Horror stories about teaching abound. In Oregon a kindergarten teacher who had been given As and Bs at Portland State University was recently found to be functionally illiterate. How could this be? Says Acting Dean of the School of Education Harold Jorgensen: "It was a whole series of people not looking closely at her."
In Chicago a third-grade teacher wrote on the blackboard: "Put the following words in alfabetical order." During the weeklong teacher strike last winter, many Chicago parents were appalled by what they saw on television news of schools and teachers. Recalls one mother: "I froze when I heard a teacher tell a TV reporter, 'I teaches English.' "
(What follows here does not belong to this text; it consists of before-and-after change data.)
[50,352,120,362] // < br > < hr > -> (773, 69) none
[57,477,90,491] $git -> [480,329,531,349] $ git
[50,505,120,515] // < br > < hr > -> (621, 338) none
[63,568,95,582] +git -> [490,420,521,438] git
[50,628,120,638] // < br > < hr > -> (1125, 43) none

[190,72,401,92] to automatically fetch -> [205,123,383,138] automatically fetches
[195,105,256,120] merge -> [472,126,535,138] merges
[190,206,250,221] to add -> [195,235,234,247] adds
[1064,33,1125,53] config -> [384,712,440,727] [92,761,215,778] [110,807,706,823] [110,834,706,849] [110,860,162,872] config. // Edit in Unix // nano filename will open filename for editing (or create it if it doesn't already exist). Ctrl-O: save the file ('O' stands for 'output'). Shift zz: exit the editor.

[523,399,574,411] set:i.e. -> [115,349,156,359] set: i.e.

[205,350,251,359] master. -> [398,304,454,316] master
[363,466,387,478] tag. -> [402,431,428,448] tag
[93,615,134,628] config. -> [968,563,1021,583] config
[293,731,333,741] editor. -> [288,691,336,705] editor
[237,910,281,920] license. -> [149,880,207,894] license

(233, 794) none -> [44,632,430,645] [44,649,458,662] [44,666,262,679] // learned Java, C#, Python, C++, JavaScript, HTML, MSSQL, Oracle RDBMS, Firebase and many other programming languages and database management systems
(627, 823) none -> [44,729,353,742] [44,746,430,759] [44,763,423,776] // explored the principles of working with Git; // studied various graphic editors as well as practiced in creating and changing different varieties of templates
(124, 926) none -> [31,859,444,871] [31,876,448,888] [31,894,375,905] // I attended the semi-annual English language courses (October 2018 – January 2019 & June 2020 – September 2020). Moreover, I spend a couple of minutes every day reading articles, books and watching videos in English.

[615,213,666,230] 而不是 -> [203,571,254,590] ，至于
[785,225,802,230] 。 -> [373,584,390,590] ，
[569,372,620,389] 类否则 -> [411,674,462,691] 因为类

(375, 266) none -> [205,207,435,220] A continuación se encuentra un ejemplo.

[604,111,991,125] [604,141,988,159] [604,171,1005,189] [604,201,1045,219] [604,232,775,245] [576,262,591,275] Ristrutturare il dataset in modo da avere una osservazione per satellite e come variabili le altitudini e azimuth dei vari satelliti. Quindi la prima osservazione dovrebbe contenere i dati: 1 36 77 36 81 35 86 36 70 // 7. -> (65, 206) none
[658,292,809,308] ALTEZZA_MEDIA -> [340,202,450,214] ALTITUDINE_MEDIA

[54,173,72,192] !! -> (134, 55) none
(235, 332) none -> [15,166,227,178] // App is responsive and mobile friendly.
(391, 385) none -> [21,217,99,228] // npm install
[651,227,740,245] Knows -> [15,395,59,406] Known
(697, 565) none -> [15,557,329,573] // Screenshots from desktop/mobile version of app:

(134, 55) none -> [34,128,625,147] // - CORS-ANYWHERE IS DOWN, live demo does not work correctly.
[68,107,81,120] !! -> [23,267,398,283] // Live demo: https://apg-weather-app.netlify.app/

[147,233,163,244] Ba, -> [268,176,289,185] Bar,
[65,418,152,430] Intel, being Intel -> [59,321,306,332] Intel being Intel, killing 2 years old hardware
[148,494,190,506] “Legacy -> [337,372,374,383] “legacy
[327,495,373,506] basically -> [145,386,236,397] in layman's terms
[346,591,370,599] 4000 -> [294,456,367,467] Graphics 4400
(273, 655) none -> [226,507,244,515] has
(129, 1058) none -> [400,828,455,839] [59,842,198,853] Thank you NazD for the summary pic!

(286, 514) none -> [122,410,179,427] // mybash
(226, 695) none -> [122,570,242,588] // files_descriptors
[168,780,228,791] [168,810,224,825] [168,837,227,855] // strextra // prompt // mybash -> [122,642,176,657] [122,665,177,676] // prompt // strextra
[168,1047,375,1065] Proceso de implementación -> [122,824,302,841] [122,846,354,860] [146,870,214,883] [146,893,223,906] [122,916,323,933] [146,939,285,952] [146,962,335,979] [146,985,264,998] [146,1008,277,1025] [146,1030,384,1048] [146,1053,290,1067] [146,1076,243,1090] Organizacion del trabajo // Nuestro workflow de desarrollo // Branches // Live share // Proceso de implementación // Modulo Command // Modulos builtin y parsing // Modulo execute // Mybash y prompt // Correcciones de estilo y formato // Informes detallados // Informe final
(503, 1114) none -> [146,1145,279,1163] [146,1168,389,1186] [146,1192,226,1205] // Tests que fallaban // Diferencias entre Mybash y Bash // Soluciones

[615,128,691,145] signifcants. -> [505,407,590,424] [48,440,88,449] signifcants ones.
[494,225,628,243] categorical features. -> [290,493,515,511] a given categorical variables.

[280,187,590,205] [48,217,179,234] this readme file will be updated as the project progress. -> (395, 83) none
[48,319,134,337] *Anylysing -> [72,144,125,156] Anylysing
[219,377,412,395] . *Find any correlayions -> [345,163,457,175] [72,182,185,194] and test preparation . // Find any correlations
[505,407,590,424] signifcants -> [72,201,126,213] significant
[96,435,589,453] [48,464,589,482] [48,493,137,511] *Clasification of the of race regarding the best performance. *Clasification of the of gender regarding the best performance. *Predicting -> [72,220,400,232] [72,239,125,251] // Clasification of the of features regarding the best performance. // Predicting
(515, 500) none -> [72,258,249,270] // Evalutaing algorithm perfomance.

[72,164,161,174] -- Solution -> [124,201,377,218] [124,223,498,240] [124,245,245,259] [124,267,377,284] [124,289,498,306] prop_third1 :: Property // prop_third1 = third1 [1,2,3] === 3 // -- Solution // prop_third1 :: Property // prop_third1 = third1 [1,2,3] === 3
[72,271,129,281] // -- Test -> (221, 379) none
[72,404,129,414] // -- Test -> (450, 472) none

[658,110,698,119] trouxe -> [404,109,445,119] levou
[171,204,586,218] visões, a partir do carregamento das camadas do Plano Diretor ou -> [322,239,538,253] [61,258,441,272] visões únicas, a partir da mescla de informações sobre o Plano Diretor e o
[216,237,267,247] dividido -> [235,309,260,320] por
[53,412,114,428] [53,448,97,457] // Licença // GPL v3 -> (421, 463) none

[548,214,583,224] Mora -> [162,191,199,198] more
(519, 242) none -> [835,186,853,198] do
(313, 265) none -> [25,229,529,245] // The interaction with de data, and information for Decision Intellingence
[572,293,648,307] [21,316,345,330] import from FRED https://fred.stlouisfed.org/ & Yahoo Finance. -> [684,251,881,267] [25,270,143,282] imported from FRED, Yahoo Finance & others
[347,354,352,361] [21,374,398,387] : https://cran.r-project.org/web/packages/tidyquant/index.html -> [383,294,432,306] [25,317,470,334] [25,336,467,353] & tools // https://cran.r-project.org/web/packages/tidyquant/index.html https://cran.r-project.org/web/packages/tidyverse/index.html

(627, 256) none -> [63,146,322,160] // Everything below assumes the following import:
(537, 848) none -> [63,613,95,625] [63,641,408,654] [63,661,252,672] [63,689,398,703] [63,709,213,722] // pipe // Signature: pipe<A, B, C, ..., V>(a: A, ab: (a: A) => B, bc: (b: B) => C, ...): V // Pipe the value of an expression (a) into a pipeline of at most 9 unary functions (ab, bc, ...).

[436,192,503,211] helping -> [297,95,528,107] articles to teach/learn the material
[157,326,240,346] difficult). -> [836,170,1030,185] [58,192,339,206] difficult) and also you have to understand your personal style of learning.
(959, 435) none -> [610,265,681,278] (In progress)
In the Milwaukee suburb of Wales, Wis., school board members were outraged when teachers sent them written curriculum proposals riddled with bad grammar and spelling. Teachers had written dabate for debate, documant for document. Would was woud, and separate was seperate. Angry parents waved samples of their children's work that contained uncorrected whoppers, marked with such teacher comments as "outstanding" and "excellent."
A Gallup poll has found that teacher laziness and lack of interest are the most frequent accusations of half the nation's parents, who complain that students get "less schoolwork" now than 20 years ago. Whether the parent perceptions are fair or not, there is no doubt that circumstances have certainly changed some teacher attitudes. At a Miami senior high school this spring, one social studies teacher asked his pupils whether their homework was completed. Half the students said no. The teacher recorded their answers in his gradebook but never bothered to collect the papers. Says the teacher, who has been in the profession for 15 years and has now become dispirited: "I'm not willing any more to take home 150 notebooks and grade them. I work from 7:30 a.m. to 2 p.m., and that's what I get paid for." A longtime teacher in a large suburban school outside Boston told TIME it is common knowledge that some of her colleagues, anxious to preserve their jobs as enrollments dwindle, fail children simply to ensure hefty class size the next year.